Entries provided.
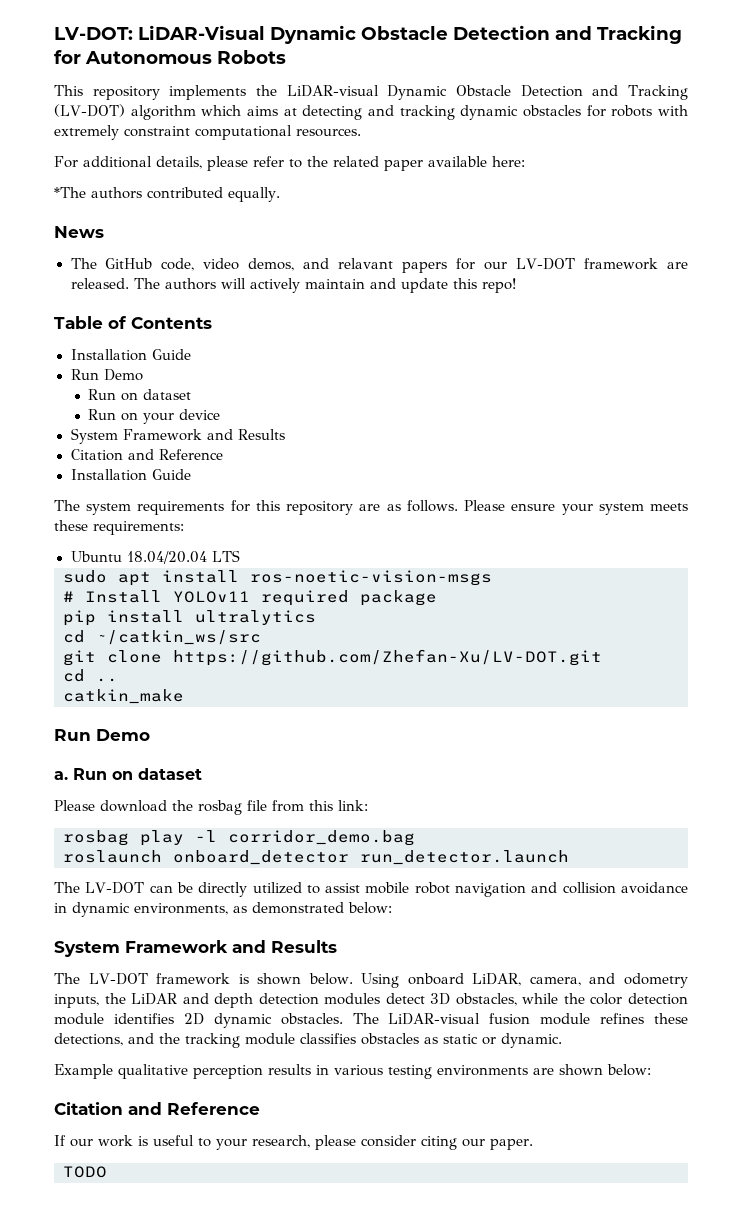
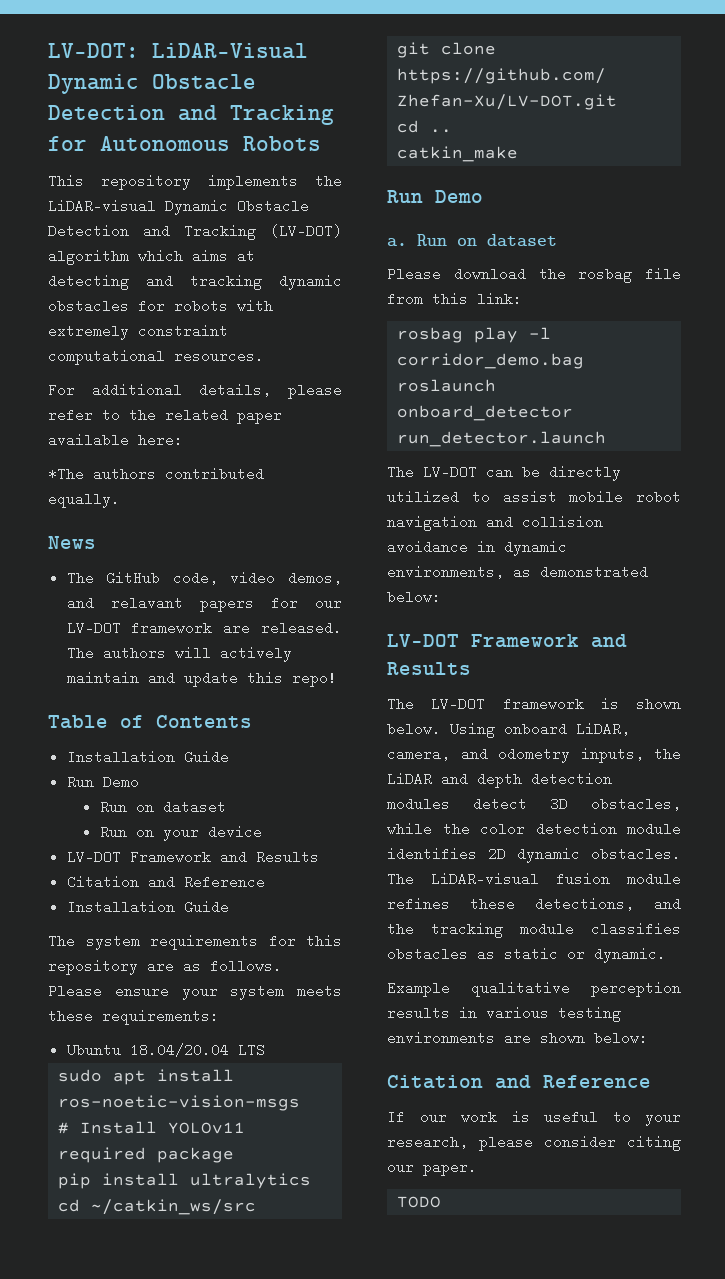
  Run on your device
- System Framework and Results
+ LV-DOT Framework and Results
  The LV-DOT can be directly utilized to assist mobile robot navigation and collision avoidance in dynamic environments, as demonstrated below:
- System Framework and Results
+ LV-DOT Framework and Results

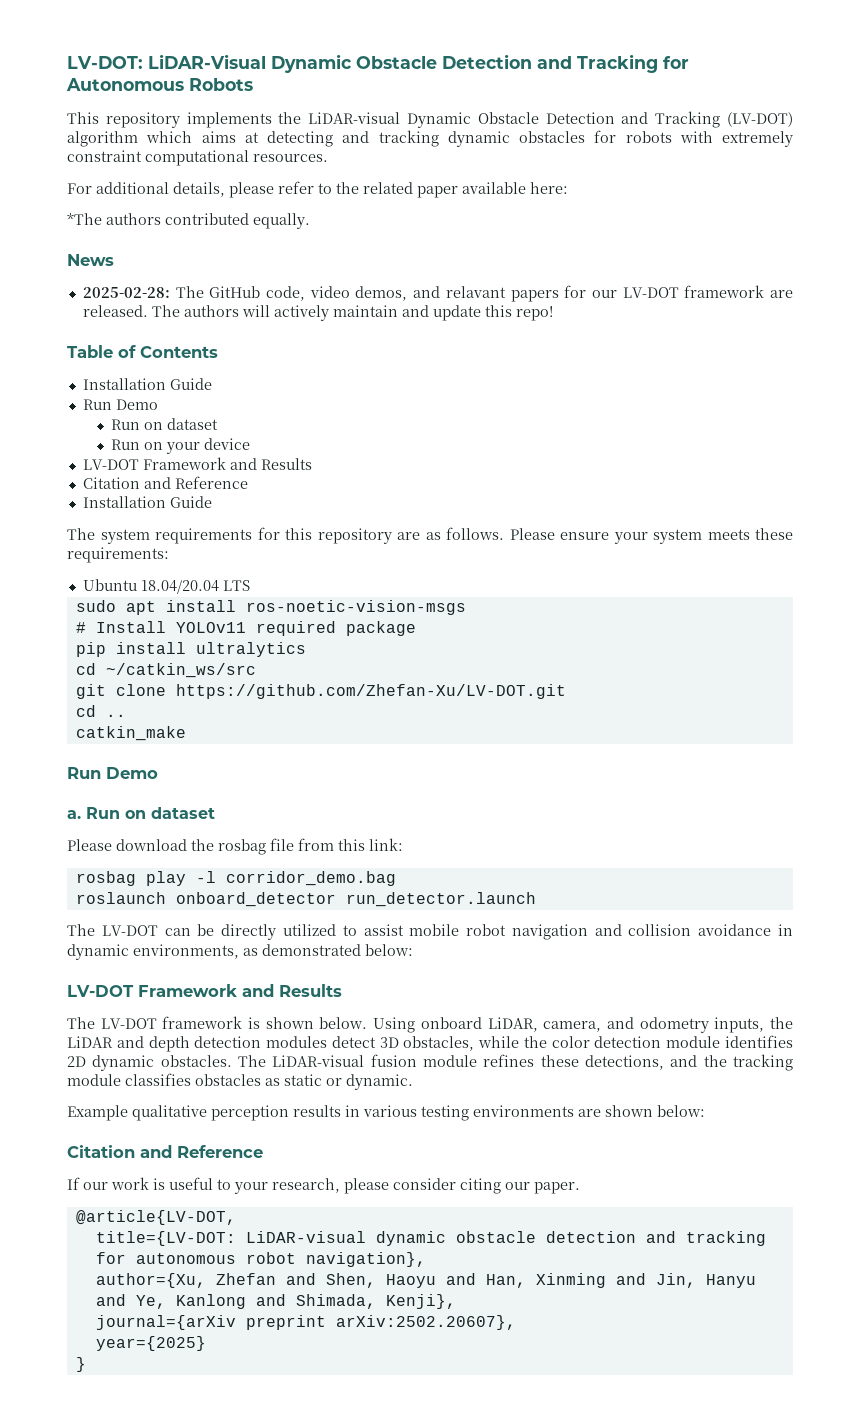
- The GitHub code, video demos, and relavant papers for our LV-DOT framework are released.
+ 2025-02-28: The GitHub code, video demos, and relavant papers for our LV-DOT framework are released.
- TODO
+ @article{LV-DOT,
+ title={LV-DOT: LiDAR-visual dynamic obstacle detection and tracking for autonomous robot navigation},
+ author={Xu, Zhefan and Shen, Haoyu and Han, Xinming and Jin, Hanyu and Ye, Kanlong and Shimada, Kenji},
+ journal={arXiv preprint arXiv:2502.20607},
+ year={2025}
+ }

Task to carry out. Could you repeat all of the entries exactly, without the pictures?

Worked solution.
  Run on your device
- System Framework and Results
+ LV-DOT Framework and Results
  The LV-DOT can be directly utilized to assist mobile robot navigation and collision avoidance in dynamic environments, as demonstrated below:
- System Framework and Results
+ LV-DOT Framework and Results

- The GitHub code, video demos, and relavant papers for our LV-DOT framework are released.
+ 2025-02-28: The GitHub code, video demos, and relavant papers for our LV-DOT framework are released.
- TODO
+ @article{LV-DOT,
+ title={LV-DOT: LiDAR-visual dynamic obstacle detection and tracking for autonomous robot navigation},
+ author={Xu, Zhefan and Shen, Haoyu and Han, Xinming and Jin, Hanyu and Ye, Kanlong and Shimada, Kenji},
+ journal={arXiv preprint arXiv:2502.20607},
+ year={2025}
+ }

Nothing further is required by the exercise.